I still remember a literature class I took in high school. The hyper-motivated teacher made us read a piece from the romance “I Malavoglia”, famous realistic book from the Sicilian author Giuseppe Verga. Please now, if you have ever read it even just by chance, stand up and say how boring it is. Please.
Boring or not – we are talking a masterpiece, a book published almost two centuries ago and full of pain and salty fish, salty bread and misery. The piece I was referring to is still in my mind because it was about the incredible sadness in which Lia, the daughter of the protagonist Padron ‘Ntoni, was living at that time.
Poor Lia. She decided to refuse a marriage proposal from her fiancée – we still are not entirely sure why she did that thought: bigger circumstances like war and poverty, un-love, unwillingness to clean fish, bad smell around feet or simply reluctance in having children like it’s a Guinness World Records challenge. Anyhow, nobody knew why, but no marriage took place. Eventually innuendos around citizens began to spread and Lia was forced to leave the village as fast as she could.
At the end of the text Lia was without hope, in a condition of sadness that was simply impossible to understand in my opinion. My classmates and my teacher, I’m pretty sure, agreed. She declared with a huge statement that her life was over, just like that, at 27 years old. She would never get married, have no children and she would continue living her life working as a fish woman and a prostitute – sex work was the only option available it seems. After this text, I remember, I went home with a great sense of injustice and many doubts about what being a single woman means, about what a great feminist I was when I thought about this Lia character and other confused thoughts.
I was shocked by this text as much as I was shocked by this video, published this last April (yes, emphasis on ‘this last’, because it’s 2016 we’re talking about). It’s about Sheng nu, Chinese women mostly known as Leftover Women.
This ad, which is viral, describes an unbearable situation for many women who are living in these decades of sociological changes and cultural transformations. SK-II, Japanese Beauty Company, declared that this video is about giving women strength to go on and stand up for their own destiny.

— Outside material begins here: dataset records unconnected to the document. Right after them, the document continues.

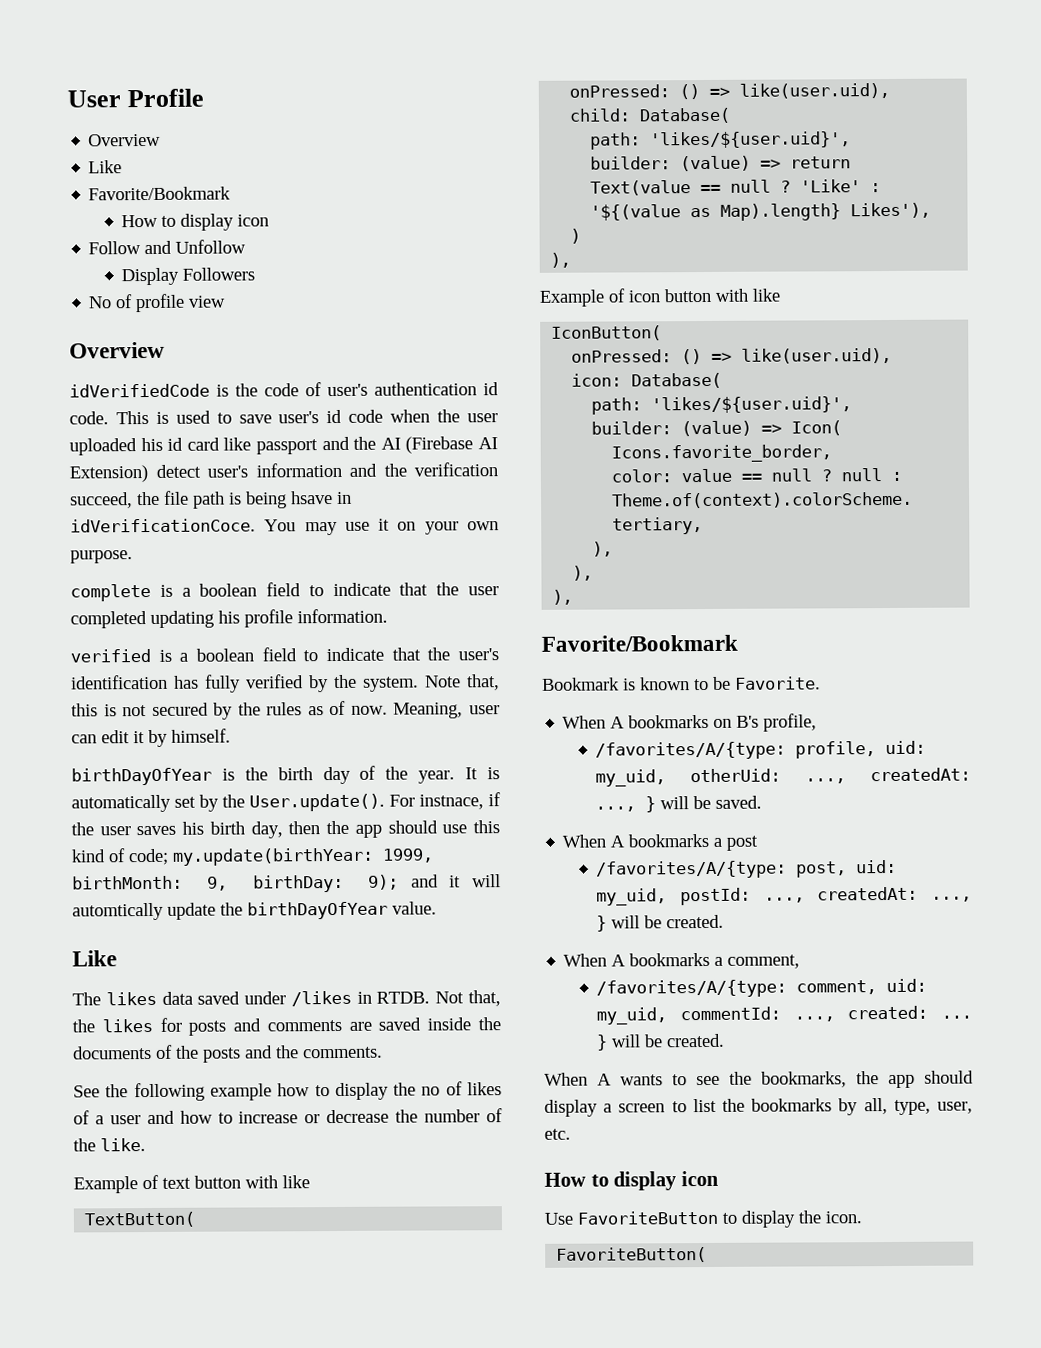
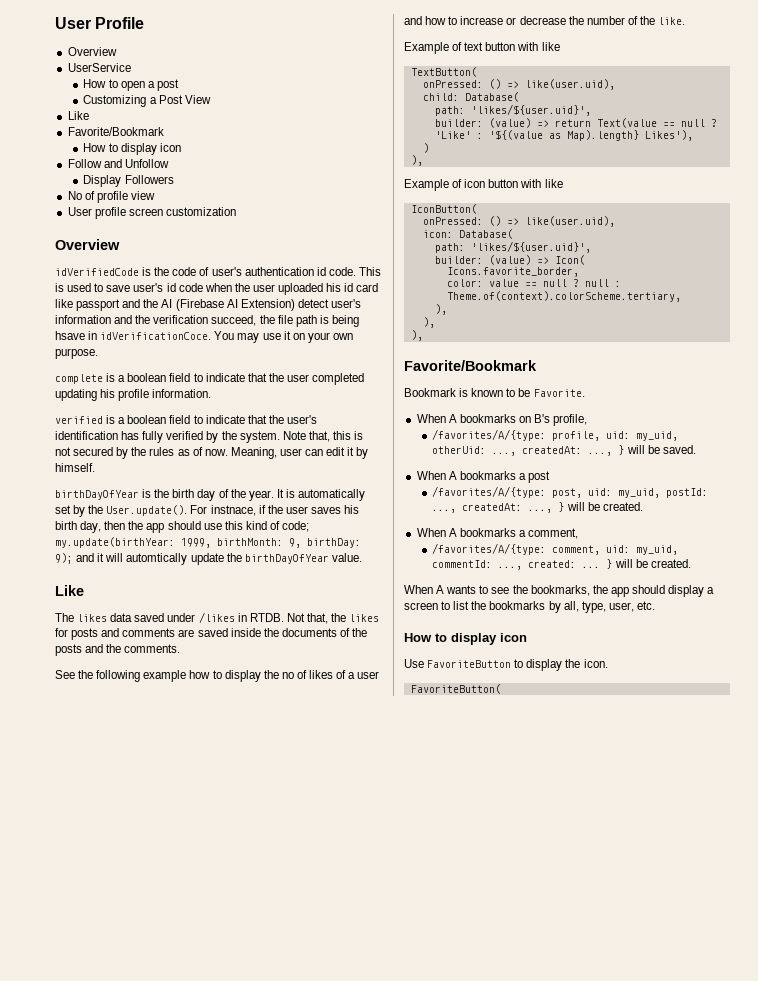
+ UserService
+ How to open a post
+ Customizing a Post View
+ User profile screen customization

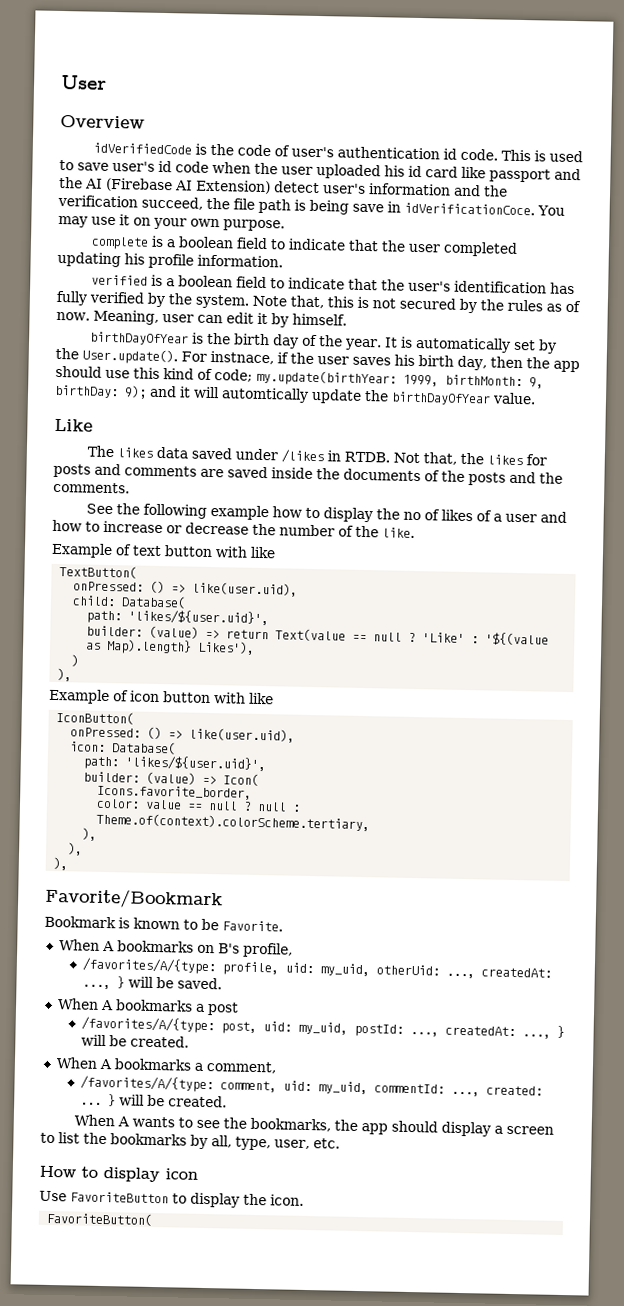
- User Profile
- Overview
- UserService
- How to open a post
- Customizing a Post View
- Like
- Favorite/Bookmark
- How to display icon
- Follow and Unfollow
- Display Followers
- No of profile view
- User profile screen customization
+ User
- This is used to save user's id code when the user uploaded his id card like passport and the AI (Firebase AI Extension) detect user's information and the verification succeed, the file path is being hsave in idVerificationCoce.
+ This is used to save user's id code when the user uploaded his id card like passport and the AI (Firebase AI Extension) detect user's information and the verification succeed, the file path is being save in idVerificationCoce.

In China an over 25 women who survive the pressure of getting married – meaning a woman that recognize her value as a girl but most of all as a person – are not only brave, they are subversive. A woman like this is that kind of person who goes against centuries made of orders and submissions to husbands and households. In China you are useful and productive if you have children and you respect your spouse. Just like in Giuseppe Verga’s novel, if you are unmarried you are incomplete. Too bad that this time we’re not talking about fictional characters from 1800.
The level of hate and shame spread by the Chinese community has roots in culture but also in statistics. Since the ‘only child law’ took place in 1979, the number of men and women is that unequal that in 2020 there will be 24 million of men more than women. It’s astonishing if we think that normally on Earth we count 107 against 103 men.
A single woman is therefore seen as a threat not just for her own family (just like the character Lia) but for an entire nation that is becoming year after year an industrial and economical colossus. The pressure under which these women live is incredible.
And so I think, where is – if there’s any – the line between an unmarried and comical aunty and a simple single woman who enjoy being alone because being single allows her to have hobbies, to have a great career and most of all to love more herself as an individual. I also think about the line between a woman with a partner with whom she doesn’t create a married relationship, celebrated by an institution in which maybe she doesn’t believe. I ask myself why many culture, like the Chinese and the Italian, consider marriage as such a statement and achievement. After you marry, it seems, life path begins to be smooth and easier.
I got shivers if I think that in Italy we are not that different from Sheng Nu and from poor Lia. We got reminders every Christmas dinner we got asked when we’ll be married, every time a friend announces she’s engaged we got the look as the ‘single one’, every time we watch trashy tv shows about marriages, every time we see how much wedding businesses earn yearly.
Don’t get me wrong, I’m not saying that marriage is wrong or bad. I love to see couple who are truly in love, I smile if I picture myself with someone with whom I can share breakfasts, cat’s food to spread around and colorful socks. I’m just saying that marriage is not the goal, is not the safety cell, it is definitely not the achievement and the mark for a life with a ‘meaning’. I think that the value of a woman’s life is mark by the moment she is born, not the time she’s choosing which wedding cake and bridesmaid dresses are more appropriate for the ceremony.